The custom_metadata argument has been replaced by the commit_properties parameter on the following APIs:

  • convert_to_deltalake
  • DeltaTable
  • create
  • vacuum
  • update
  • merge
  • restore
  • repair
  • add_columns
  • add_constraint
  • set_table_properties
  • compact
  • z_order
  • delete

Before:

convert_to_deltalake(
    uri="mytable",
    custom_metadata={"foo":"bar"},
)

After:

convert_to_deltalake(
    uri="mytable",
    commit_properties=CommitProperties(custom_metadata={"foo":"bar"}),
)

DeltaTable

removed from_data_catalog

This method was previously unimplemented and has now been fully removed from the DeltaTable class.

removed get_earliest_version

This method is potentially very expensive while we could not find a clear use case for it. If you have a specific use case, please open an issue on GitHub.

transaction_versions changed to transaction_version

transaction_versions has been renamed to transaction_version and now returns a single version number for a specific application instead of a dictionary for all applications. This allows for internal optimisations and aligns more with the use case for idempotent writes.

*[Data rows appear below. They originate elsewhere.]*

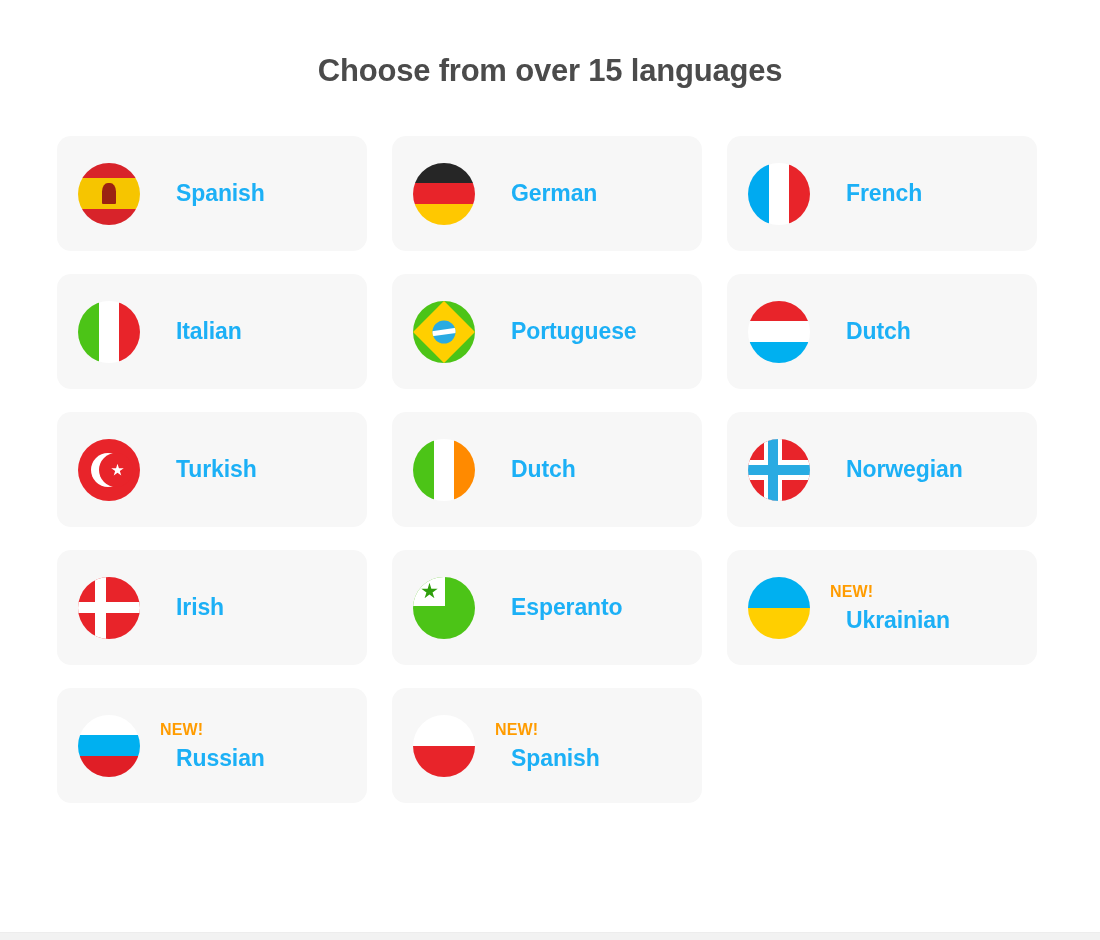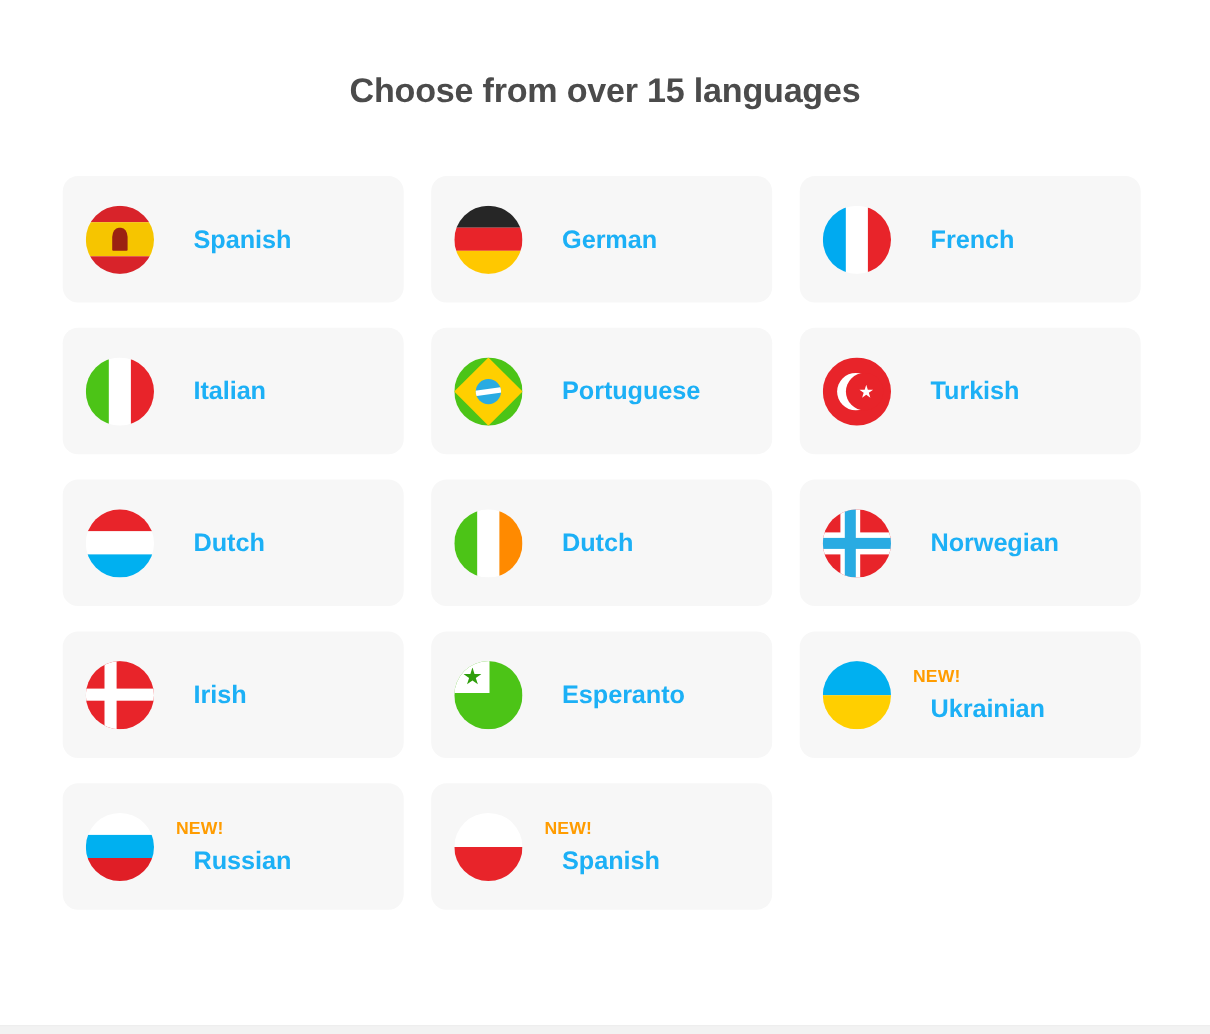--- a/index.html
+++ b/index.html
@@ -27,7 +27,7 @@
     font-weight: bold;
     color: #4b4b4b;
     letter-spacing: -0.2px;
-    margin: 12px;
+    margin: 0;
     line-height: 1.2;
   }
   .subtitle {

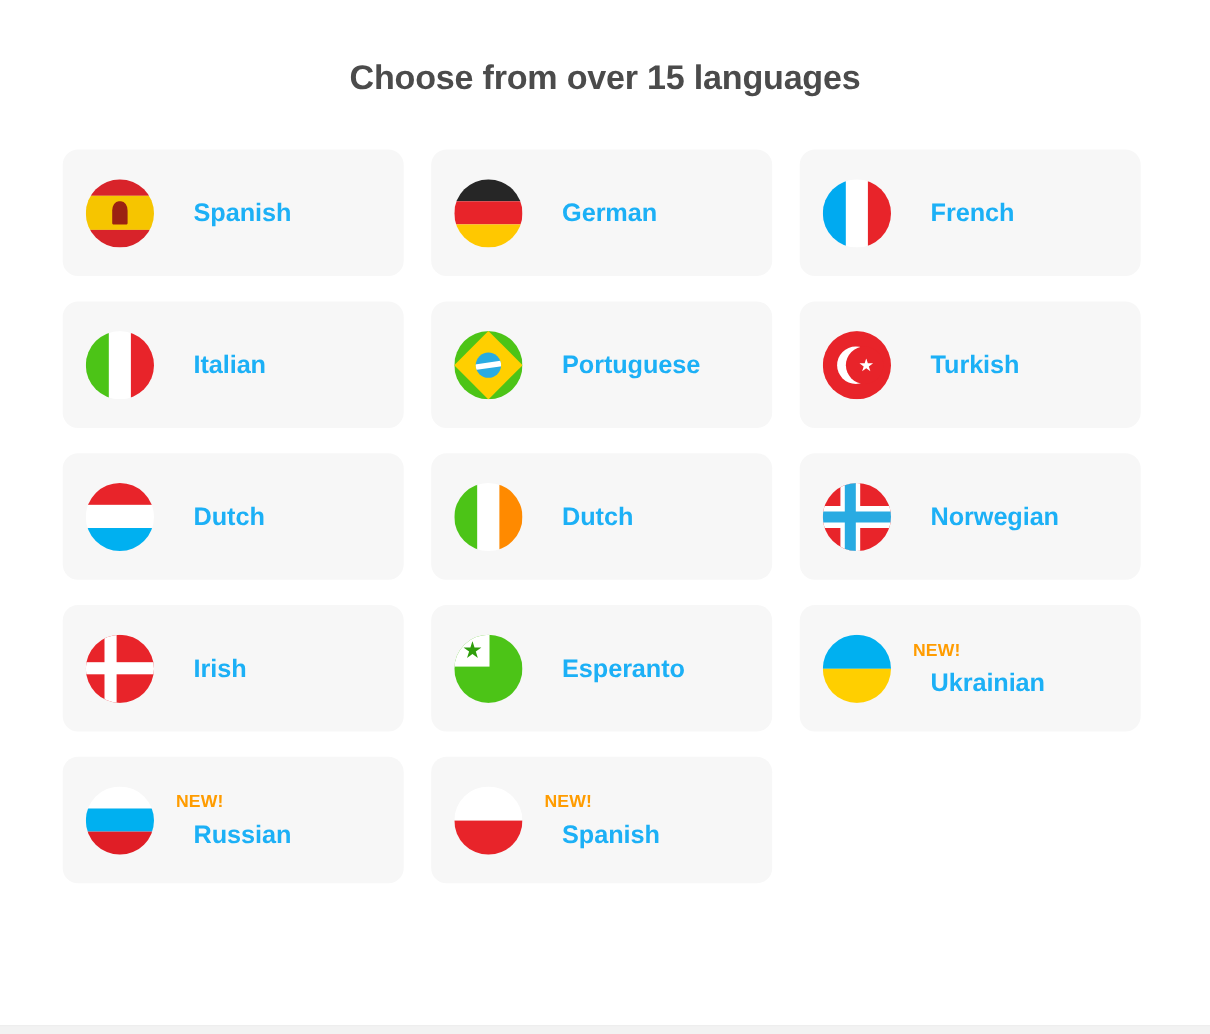--- a/index.html
+++ b/index.html
@@ -208,6 +208,18 @@
       <div class="tile">
         <span class="flag-wrap">
           <span class="flag">
+    <span class="band" style="top:0;height:33.34%;background:#e8242a;"></span>
+    <span class="band" style="top:33.34%;height:33.33%;background:#ffffff;"></span>
+    <span class="band" style="top:66.67%;height:33.33%;background:#00b0f0;"></span>
+          </span>
+        </span>
+        <span class="txt">
+          <span class="lang">Dutch</span>
+        </span>
+      </div>
+      <div class="tile">
+        <span class="flag-wrap">
+          <span class="flag">
     <span style="position:absolute;inset:0;background:#e8242a;"></span>
     <span class="crescent-outer" style="left:13px;top:14px;width:34px;height:34px;"></span>
     <span class="crescent-inner" style="left:21px;top:14px;width:34px;height:34px;background:#e8242a;"></span>
@@ -216,18 +228,6 @@
         </span>
         <span class="txt">
           <span class="lang">Turkish</span>
-        </span>
-      </div>
-      <div class="tile">
-        <span class="flag-wrap">
-          <span class="flag">
-    <span class="band" style="top:0;height:33.34%;background:#e8242a;"></span>
-    <span class="band" style="top:33.34%;height:33.33%;background:#ffffff;"></span>
-    <span class="band" style="top:66.67%;height:33.33%;background:#00b0f0;"></span>
-          </span>
-        </span>
-        <span class="txt">
-          <span class="lang">Dutch</span>
         </span>
       </div>
       <div class="tile">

To store more complex state as part of the delta log, use domainMetadata.

removed get_num_index_cols, get_stats_columns and check_can_write_timestamp_ntz.

These methods were rxposed for use by the pyarrow engine, which no longer exists.

deprecated files

The files method has been deprecated and will be removed in a future release. Use file_uris instead. The relative paths reported by files cannot properly be interpreted when using features like shallow clones. file_uris reposrts absolute paths that can handle a more dynamic path resolution.

Internal changes

WriterProperties, ColumnProperties and BloomFilterProperties moved to deltalake.writer.properties

Can be imported directly with:

from deltalake import WriterProperties, ColumnProperties, BloomFilterProperties

AddAction, CommitProperties and PostCommithookProperties moved to deltalake.transaction

Can be imported directly with:

from deltalake import AddAction, CommitProperties, PostCommithookProperties

New features

Public APIs for transaction management

Functionality previously limited to internal PyArrow writer methods is now publicly available:

  • write_new_deltalake has been renamed to create_table_with_add_actions and is now exposed under deltalake.transaction.
  • You can now initiate a write transaction on an existing table using: DeltaTable.create_write_transaction(...)

Behavior changes with unsupported delta features ⚠️

Previously, it was possible to work with Delta tables that included unsupported features (e.g., Deletion Vectors) as long as those features were not actively used during an operation/interaction.

As of version 1.0.0, this is no longer allowed. DeltaLake will now raise an error if it detects unsupported features in a table. This change ensures safety and avoids inconsistencies stemming from partial or undefined behavior.